Our solar calendar is designed to stay aligned with the seasons.
• The length of the year is 365.24 days, so leap days are added to a 365 day year.
• The old Julian Calendar inserted one day every four years to average exactly 365.25 days.
• The Gregorian Calendar which we now use skips 3 out of 4 leap years in centuries to average 365.24 days.
• The year 2000 will be a leap year, being the century that we do not skip the leap year.
• Before 1751 the English version of the Julian Calendar, called "Old Style," began the year on March 25.

### Observing the Moon

The moon's phases are caused because as the moon orbits the earth, we can only see part of the half of the moon that the sun lights up.
• A new moon is approximately between the earth and the sun, and hence invisible.
• A crescent moon is one to three days before or after new.
• A first quarter moon is about 90° from the sun, and is high in the sky at sunset.
• A full moon is opposite the sun in the sky, rising at sunset and setting at sunrise.
• A gibbous moon is one to three days before or after full, when the moon looks nearly circular.
• A last quarter moon is also about 90° from the sun, but it rises at midnight and is high in the sky at dawn.

The bright part of the moon is always lit by the sun, so draw it that way in pictures. For example, a crescent moon in a dark sky must be tipped to where the sun would be below the horizon.

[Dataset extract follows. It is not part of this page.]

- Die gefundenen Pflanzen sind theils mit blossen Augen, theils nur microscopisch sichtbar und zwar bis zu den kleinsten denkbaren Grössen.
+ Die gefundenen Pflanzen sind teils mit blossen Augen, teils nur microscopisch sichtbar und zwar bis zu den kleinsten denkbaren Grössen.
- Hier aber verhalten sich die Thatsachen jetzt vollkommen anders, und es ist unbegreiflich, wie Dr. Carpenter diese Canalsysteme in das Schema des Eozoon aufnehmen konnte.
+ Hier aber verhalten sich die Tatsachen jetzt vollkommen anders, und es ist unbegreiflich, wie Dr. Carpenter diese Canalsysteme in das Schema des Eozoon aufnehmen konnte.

The moon rises about 50 minutes later every night, and it moves 13° westward through the stars nightly.

A lunisolar calendar tracks both the sun and the moon.

• The moon's new, first quarter, full, and last quarter phases take 29.53 days for a cycle.
• Lunisolar calendars begin their months at the new moon.
• Lunar months are either 29 or 30 days, so that they always begin at the new moon.
• Lunisolar calendars insert an entire 13th leap month to keep aligned with the seasons.

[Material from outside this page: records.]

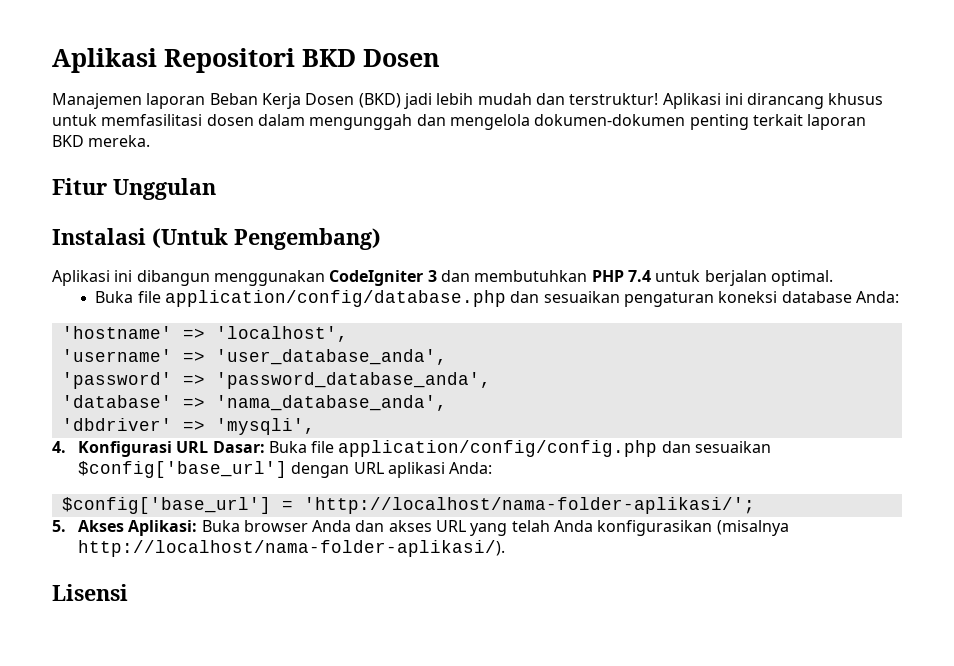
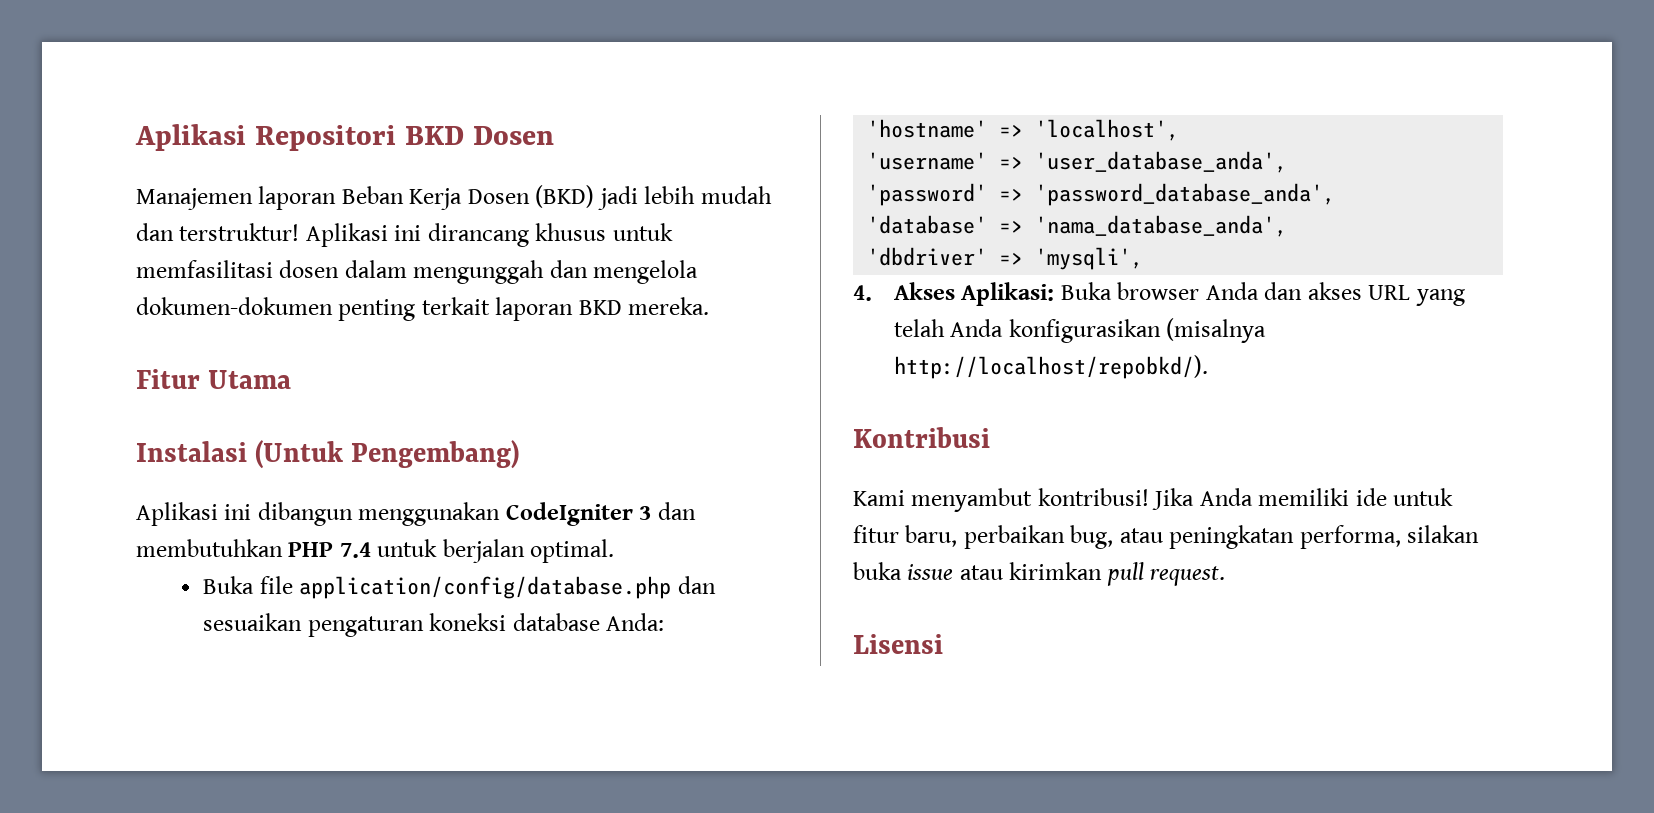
- Fitur Unggulan
+ Fitur Utama
- 4. Konfigurasi URL Dasar: Buka file application/config/config.php dan sesuaikan $config['base_url'] dengan URL aplikasi Anda:
- $config['base_url'] = 'http://localhost/nama-folder-aplikasi/';
- 5. Akses Aplikasi: Buka browser Anda dan akses URL yang telah Anda konfigurasikan (misalnya http://localhost/nama-folder-aplikasi/).
+ 4. Akses Aplikasi: Buka browser Anda dan akses URL yang telah Anda konfigurasikan (misalnya http://localhost/repobkd/).
+ Kontribusi
+ Kami menyambut kontribusi! Jika Anda memiliki ide untuk fitur baru, perbaikan bug, atau peningkatan performa, silakan buka issue atau kirimkan pull request.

Eclipses occur when the sun and moon align and one is in the other one's shadow.

• Solar eclipses occur when the earth is in the moon's shadow, so the new moon blocks out the sun.
• A solar eclipse is total if the moon completely hides the sun, and partial if it doesn't.
• Solar eclipses are only visible on tiny strips of the earth's surface, so it is rare to repeat at the same place.
• A total solar eclipse lasts about three minutes.
• There is a solar eclipse somewhere on earth every couple of years; people take ocean cruises to see them.
• During a total solar eclipse the temperature drops 25° F and the stars are visible.
• Lunar eclipses occur when the full moon enters the earth's shadow, and turns red or grey.
• A lunar eclipse is total if the moon entirely enters the earth's shadow, and partial otherwise.
• Lunar eclipses are visible to the entire dark half of the earth, so they commonly repeat at the same place.
• A total lunar eclipse lasts about an hour.
• Lunar eclipses occur every 2-3 years.
• Predicting Eclipses is somewhat difficult, for many conditions must be just right.
• The moon must be new (invisible because it is approximately in front of the sun), which happens monthly.
• The moon must also be on the ecliptic (hence the word "ecliptic" comes from "eclipse"). The moon's orbit is tilted about 5° to the ecliptic; the two places it crosses are called nodes. Thus, the moon must be at a node of its orbit.
• That combination can occur at most twice in a year (actually in an eclipse year of about 347 days).
• The ancients knew an eclipse can reoccur after a period of about 18 years called a saros.
• Often a solar eclipse at the new moon will be followed by a lunar eclipse two weeks later at the full moon.